* What needs to be done: An exact repetition of the data below, without images, is the expected answer.

* Records supplied:
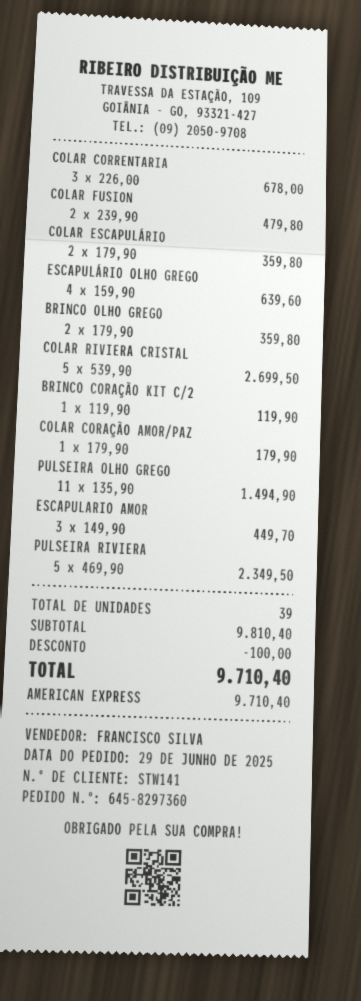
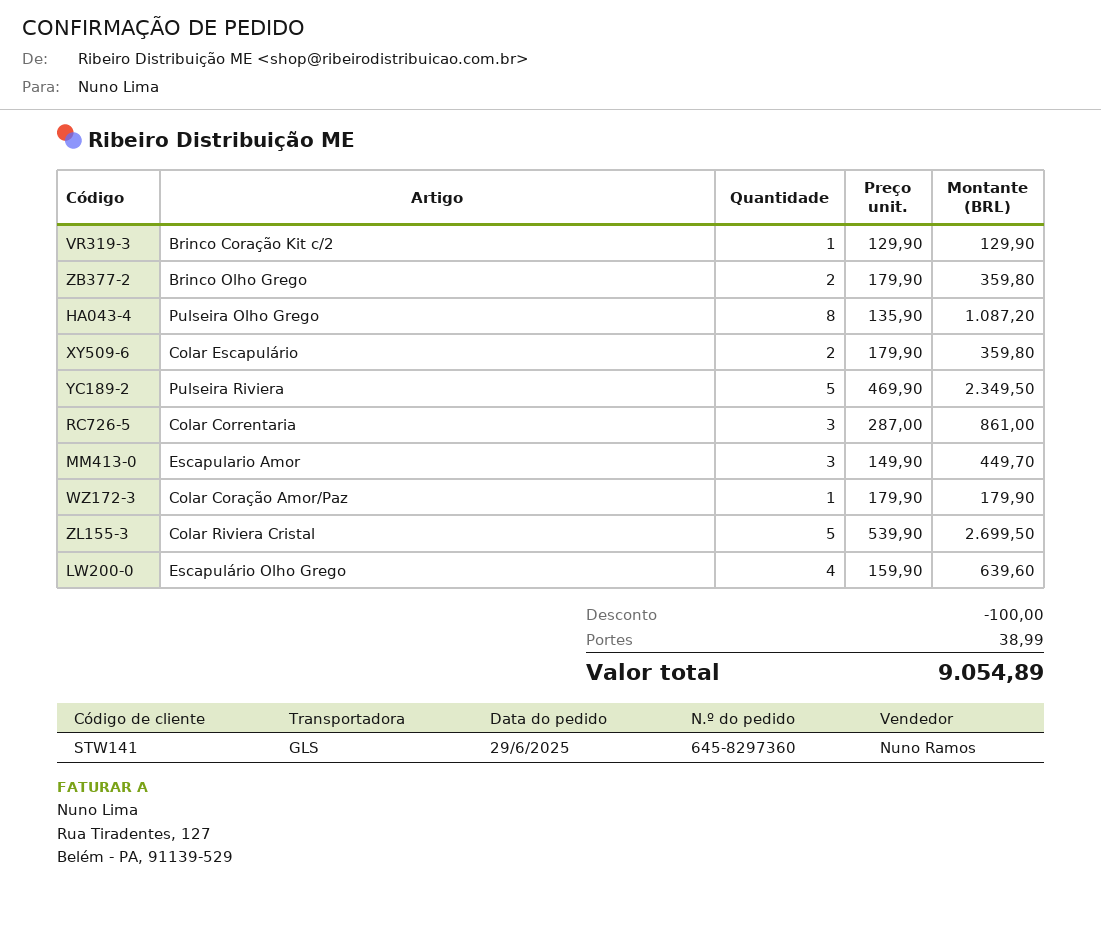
sales rep: FRANCISCO SILVA -> Nuno Ramos
COLAR CORRENTARIA: 3 x 226.00 = 678.00 -> 3 x 287.00 = 861.00
COLAR FUSION: 2 x 239.90 = 479.80 -> none
BRINCO CORAÇÃO KIT C/2: 1 x 119.90 = 119.90 -> 1 x 129.90 = 129.90
PULSEIRA OLHO GREGO: 11 x 135.90 = 1494.90 -> 8 x 135.90 = 1087.20
shipping: none -> 38.99
total: 9710.40 -> 9054.89

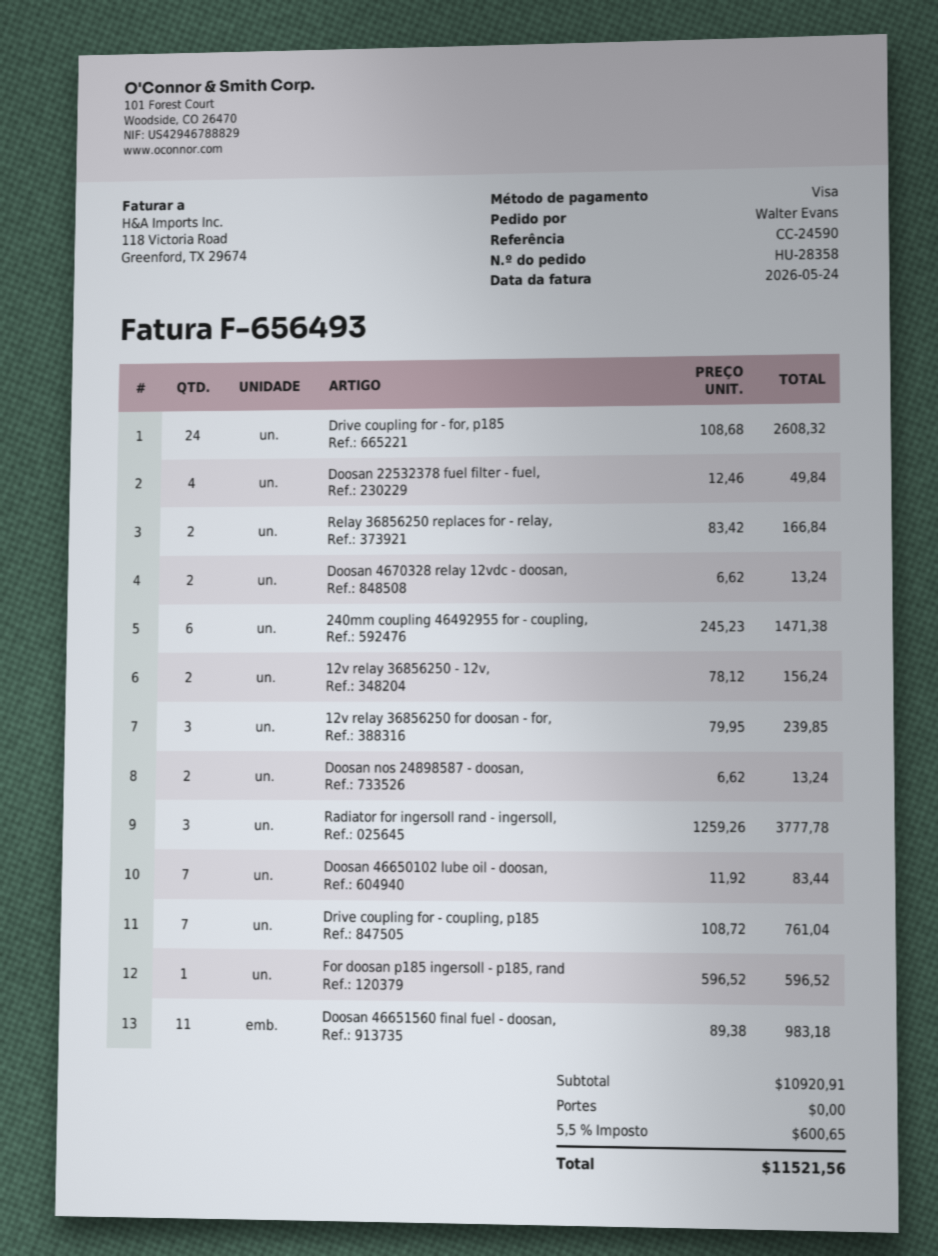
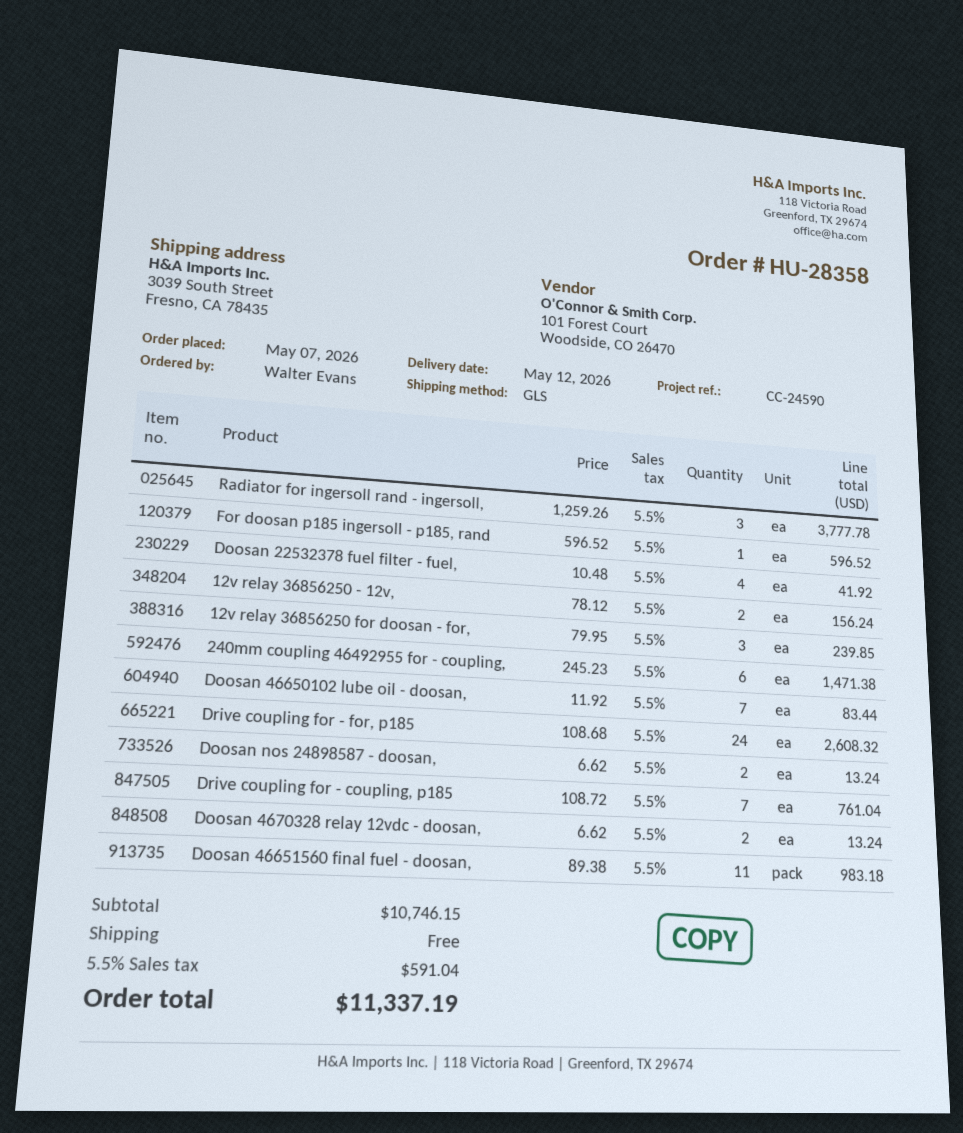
Doosan 22532378 fuel filter - fuel,: 4 x 12.46 = 49.84 -> 4 x 10.48 = 41.92
Relay 36856250 replaces for - relay,: 2 x 83.42 = 166.84 -> none
subtotal: 10920.91 -> 10746.15
tax: 5.5% = 600.65 -> 5.5% = 591.04
total: 11521.56 -> 11337.19

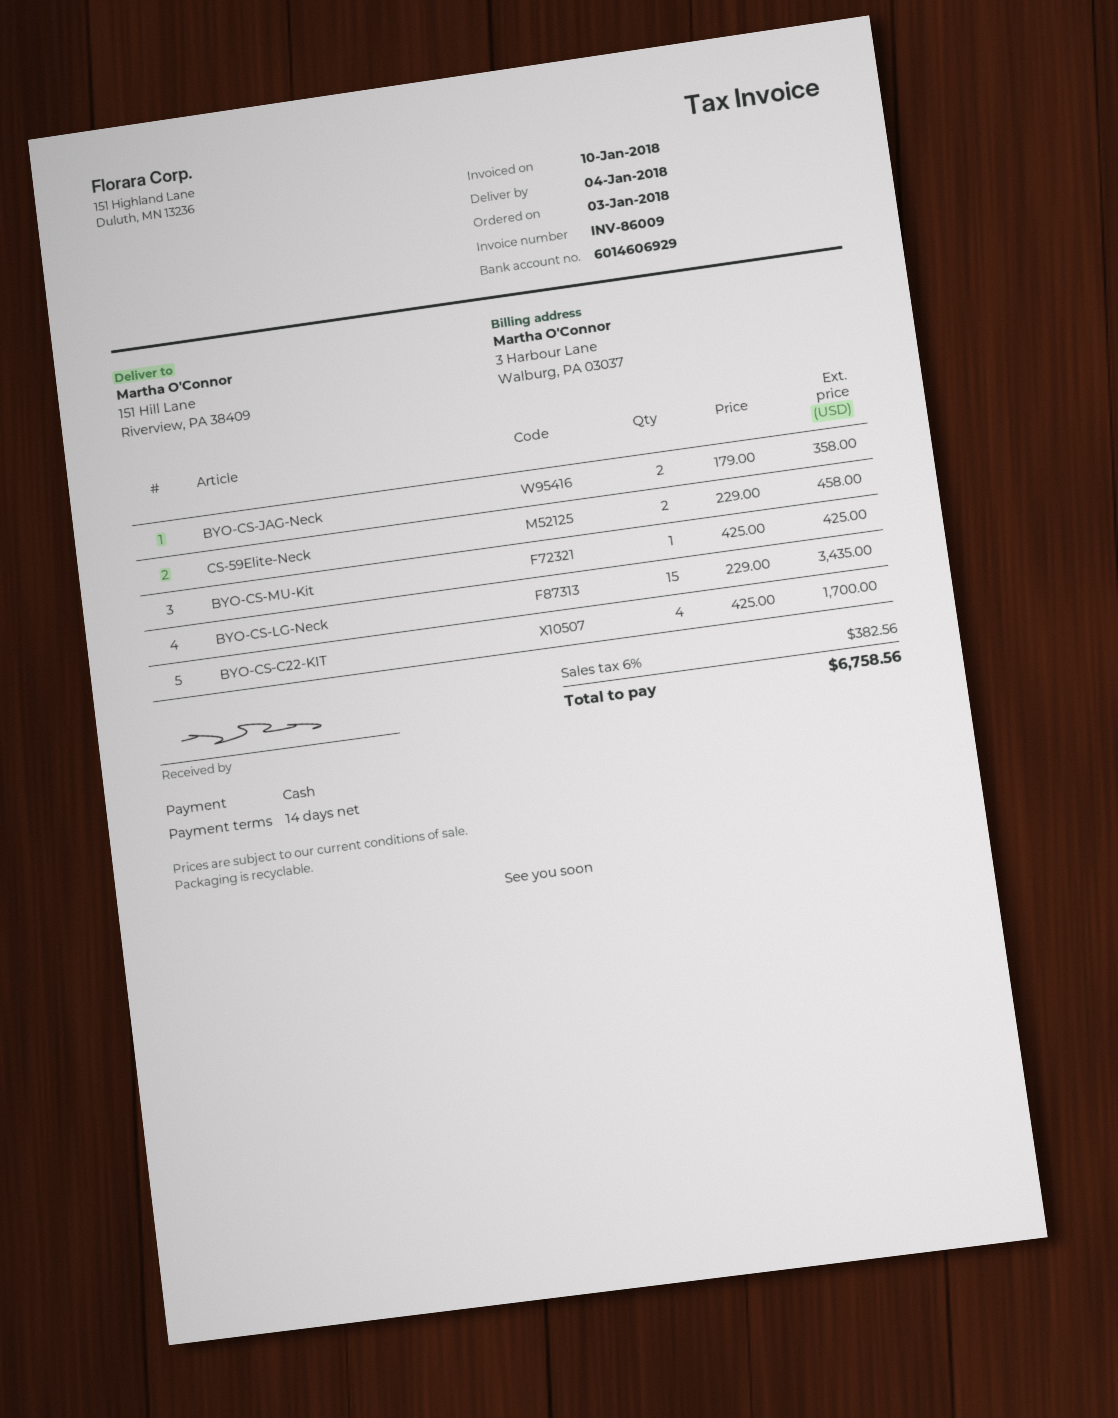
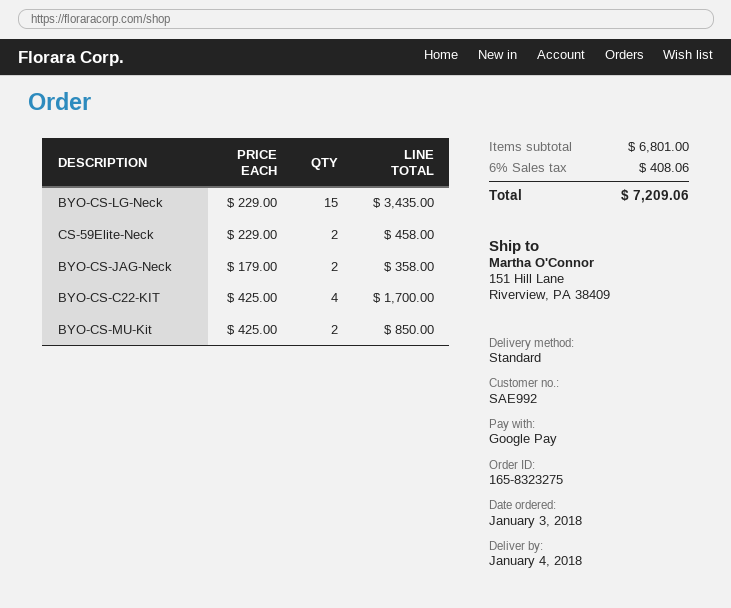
payment method: cash -> Google Pay
BYO-CS-MU-Kit: 1 x 425.00 = 425.00 -> 2 x 425.00 = 850.00
tax: 6% = 382.56 -> 6% = 408.06
total: 6758.56 -> 7209.06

* Finished exercise:
sales rep: FRANCISCO SILVA -> Nuno Ramos
COLAR CORRENTARIA: 3 x 226.00 = 678.00 -> 3 x 287.00 = 861.00
COLAR FUSION: 2 x 239.90 = 479.80 -> none
BRINCO CORAÇÃO KIT C/2: 1 x 119.90 = 119.90 -> 1 x 129.90 = 129.90
PULSEIRA OLHO GREGO: 11 x 135.90 = 1494.90 -> 8 x 135.90 = 1087.20
shipping: none -> 38.99
total: 9710.40 -> 9054.89

Doosan 22532378 fuel filter - fuel,: 4 x 12.46 = 49.84 -> 4 x 10.48 = 41.92
Relay 36856250 replaces for - relay,: 2 x 83.42 = 166.84 -> none
subtotal: 10920.91 -> 10746.15
tax: 5.5% = 600.65 -> 5.5% = 591.04
total: 11521.56 -> 11337.19

payment method: cash -> Google Pay
BYO-CS-MU-Kit: 1 x 425.00 = 425.00 -> 2 x 425.00 = 850.00
tax: 6% = 382.56 -> 6% = 408.06
total: 6758.56 -> 7209.06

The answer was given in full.